Everson Arantes de Oliveira, better known as Alemão, is a Brazilian footballer who last played for Esporte Clube Santo André in the Campeonato Brasileiro Série C.

Biography
Alemão played for Paulista State Division club Clube Atlético Juventus, deployed mainly as a right defender.

On 15 May 2008, he was signed by Adelaide United as a replacement for retiring club legend Richie Alagich.
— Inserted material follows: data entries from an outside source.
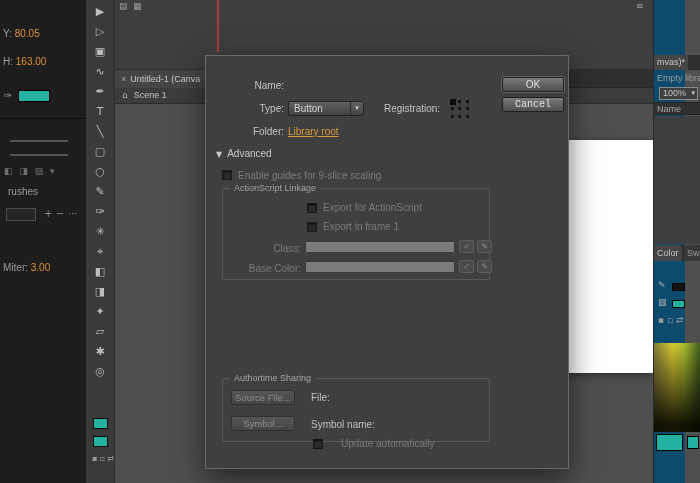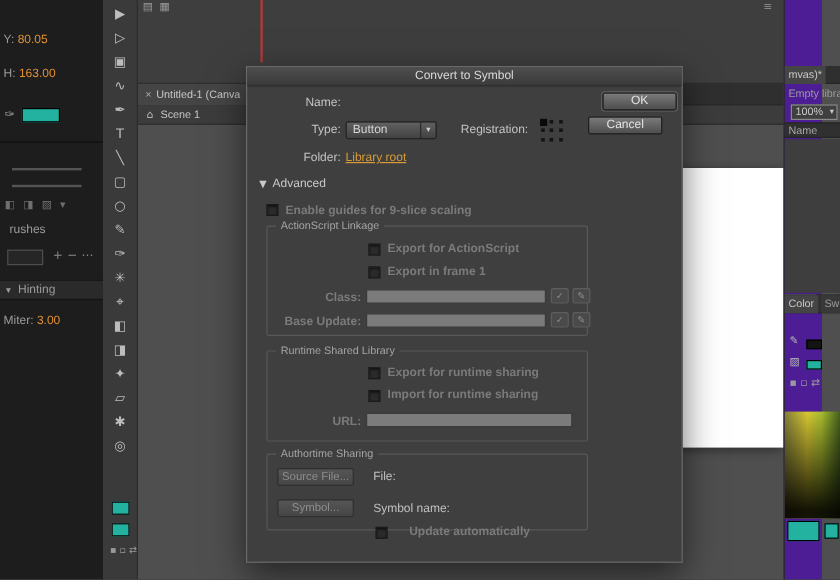--- a/index.html
+++ b/index.html
@@ -205,7 +205,6 @@
   </div>
 
   <div class="abs" id="dialog">
-    <div id="dlg-titlebar">Convert to Symbol</div>
 
     <div class="dlg-label" style="top:24px">Name:</div>
     <div class="btn" id="ok-btn">OK</div>

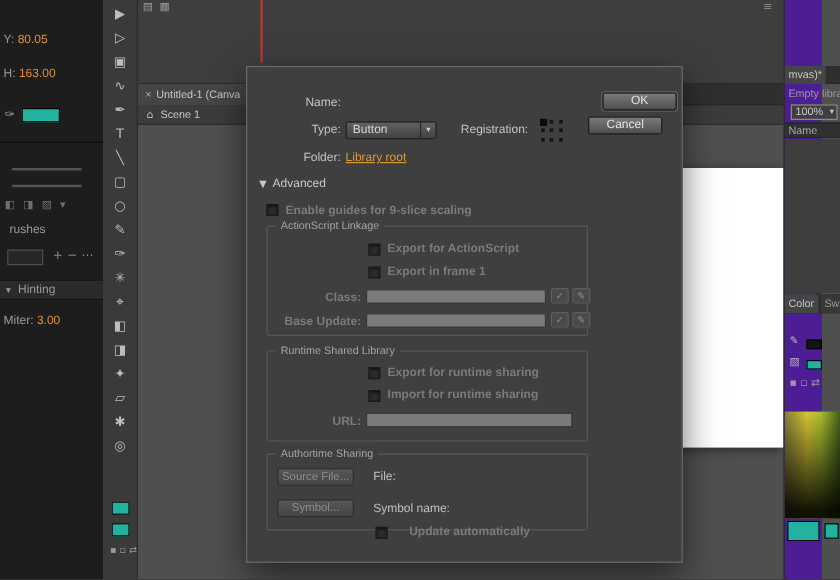--- a/index.html
+++ b/index.html
@@ -44,7 +44,7 @@
   #stage-canvas { position:absolute; left:440px; top:140px; width:98px; height:233px; background:#ffffff; box-shadow:-2px 2px 8px rgba(0,0,0,0.45); }
 
   
-  #right-dock { left:653px; top:0; width:32px; height:483px; background:#4c1d95; border-left:1px solid #292929; font-size:9px; color:#b0b0b0; }
+  #right-dock { left:653px; top:0; width:32px; height:483px; background:#0c4a6e; border-left:1px solid #292929; font-size:9px; color:#b0b0b0; }
   .rd-strip { position:absolute; left:0; width:47px; height:15px; background:#2f2f2f; border-bottom:1px solid #252525; }
   .rd-tab-active { position:absolute; left:0; top:0; height:15px; padding:0 3px; background:#454545; line-height:15px; color:#c8c8c8; }
   .rd-tab2 { position:absolute; left:30px; top:0; height:15px; padding:0 3px; background:#383838; line-height:15px; color:#9a9a9a; }

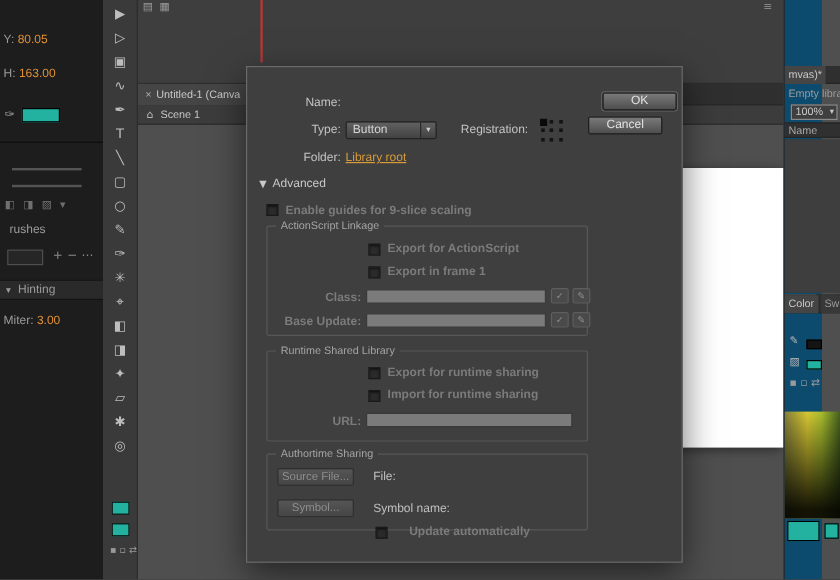--- a/index.html
+++ b/index.html
@@ -73,7 +73,7 @@
   .btn { position:absolute; width:62px; height:15px; background:linear-gradient(#7a7a7a,#4e4e4e); border:1px solid #1f1f1f;
          border-radius:2px; text-align:center; line-height:13px; color:#e3e3e3; }
   #ok-btn { left:296px; top:21px; box-shadow:0 0 0 1px rgba(170,170,170,0.35); }
-  #cancel-btn { left:284px; top:41px; }
+  #cancel-btn { left:296px; top:41px;font-family:Liberation Mono, monospace; }
   #type-dd { position:absolute; left:82px; top:45px; width:76px; height:15px; background:linear-gradient(#616161,#424242);
              border:1px solid #232323; border-radius:2px; color:#d4d4d4; line-height:13px; }
   #type-dd .dd-text { padding-left:5px; }

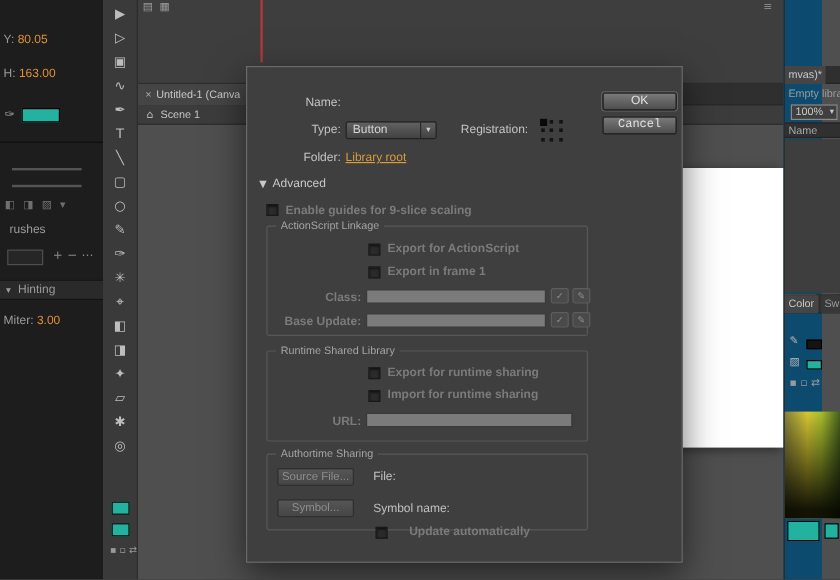--- a/index.html
+++ b/index.html
@@ -86,7 +86,7 @@
   #advanced { position:absolute; left:10px; top:92px; color:#c9c9c9; }
   #advanced .tri { font-size:8px; margin-right:5px; }
   .cb { position:absolute; width:10px; height:10px; background:#2b2b2b; border:1px solid #191919; box-shadow:inset 0 1px 2px rgba(0,0,0,0.7); }
-  .dis { color:#7b7b7b;font-weight:bold; }
+  .dis { color:#7b7b7b; }
   .grp { position:absolute; left:16px; width:268px; border:1px solid #585858; border-radius:2px; }
   .grp-title { position:absolute; top:-6px; left:7px; background:#3f3f3f; padding:0 4px; font-size:9px; color:#a4a4a4; }
   #grp-asl { top:132px; height:92px; }

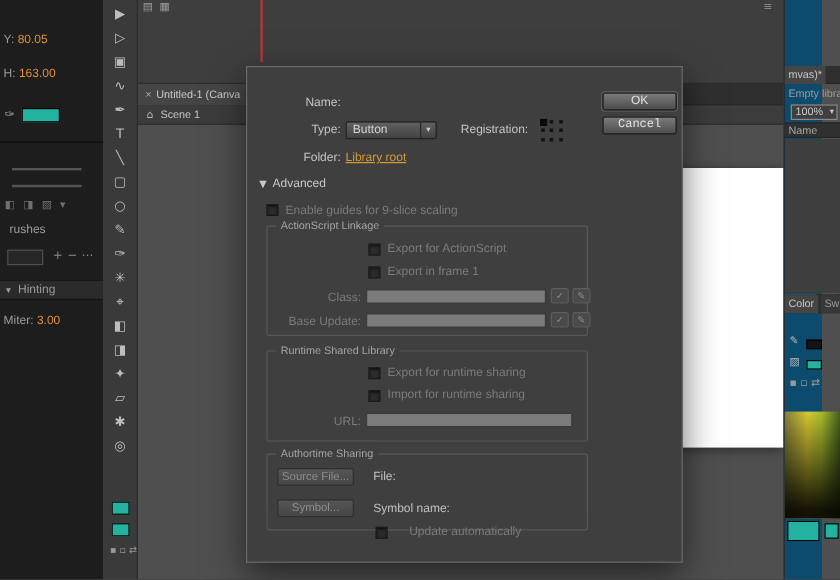--- a/index.html
+++ b/index.html
@@ -123,9 +123,6 @@
     <span class="lp-mini g" style="left:44px">+</span>
     <span class="lp-mini g" style="left:56px">−</span>
     <span class="lp-mini g" style="left:68px">⋯</span>
-    <div id="lp-hinting">
-      <span class="car g">▾</span><span>Hinting</span>
-    </div>
     <div class="lp-row" style="top:262px">
       <span>Miter:</span>
       <span class="hot">3.00</span>

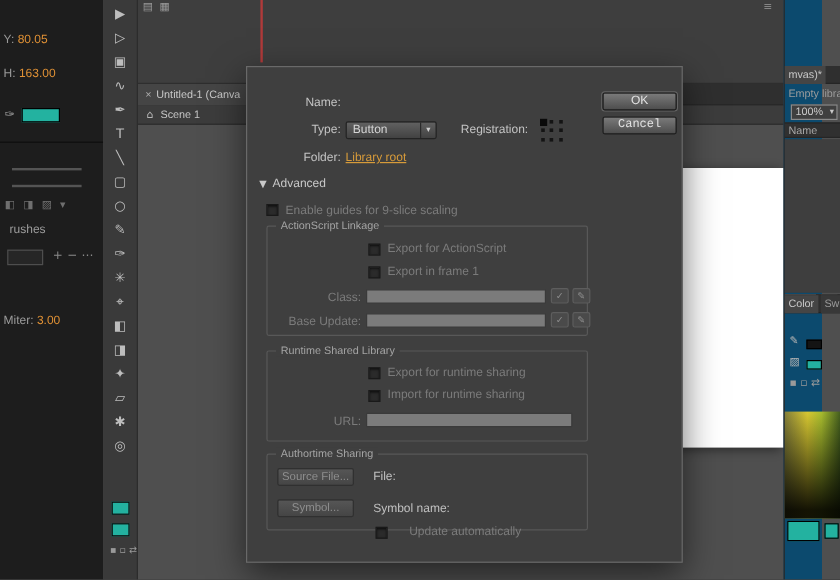--- a/index.html
+++ b/index.html
@@ -245,7 +245,7 @@
       <div class="fld-dis" style="left:82px; top:52px; width:150px"></div>
       <div class="mini-btn g" style="left:236px; top:51px">✓</div>
       <div class="mini-btn g" style="left:254px; top:51px">✎</div>
-      <div class="grp-label dis" style="left:8px; top:74px">Base Update:</div>
+      <div class="grp-label dis" style="left:8px; top:74px">Base Color:</div>
       <div class="fld-dis" style="left:82px; top:72px; width:150px"></div>
       <div class="mini-btn g" style="left:236px; top:71px">✓</div>
       <div class="mini-btn g" style="left:254px; top:71px">✎</div>

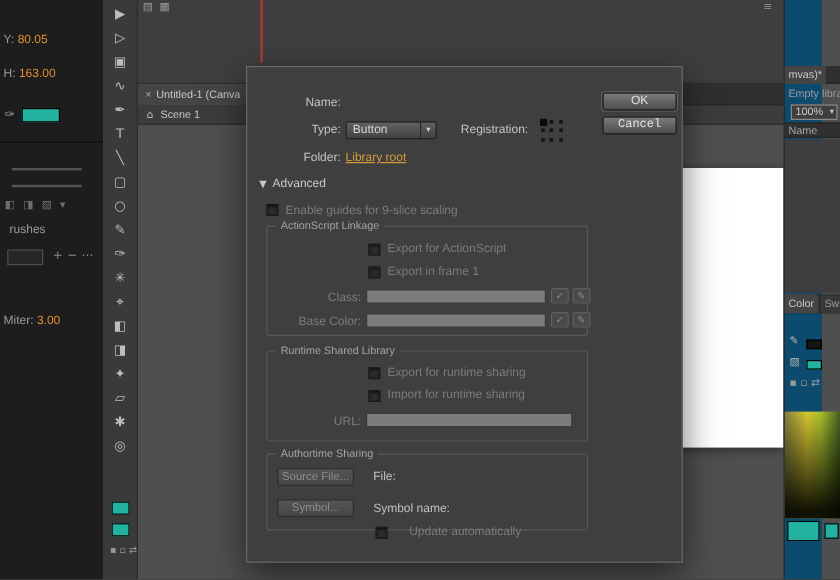--- a/index.html
+++ b/index.html
@@ -251,15 +251,6 @@
       <div class="mini-btn g" style="left:254px; top:71px">✎</div>
     </div>
 
-    <div class="grp" id="grp-rsl">
-      <div class="grp-title">Runtime Shared Library</div>
-      <div class="cb" style="left:84px; top:13px"></div>
-      <div class="abs dis" style="left:100px; top:12px">Export for runtime sharing</div>
-      <div class="cb" style="left:84px; top:32px"></div>
-      <div class="abs dis" style="left:100px; top:31px">Import for runtime sharing</div>
-      <div class="grp-label dis" style="left:8px; top:53px">URL:</div>
-      <div class="fld-dis" style="left:82px; top:51px; width:172px"></div>
-    </div>
 
     <div class="grp" id="grp-auth">
       <div class="grp-title">Authortime Sharing</div>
In round 9 of the 2008–09 A-League season he scored his first goal for Adelaide in the 2–1 win over Perth Glory in the process taking Adelaide to the top of the league table.

In January, 2009, Alemao scored his second goal for the club after coming off the bench against Sydney FC. He was released from Adelaide after their 2010 AFC Champions League campaign after they were knocked out of the round of 16.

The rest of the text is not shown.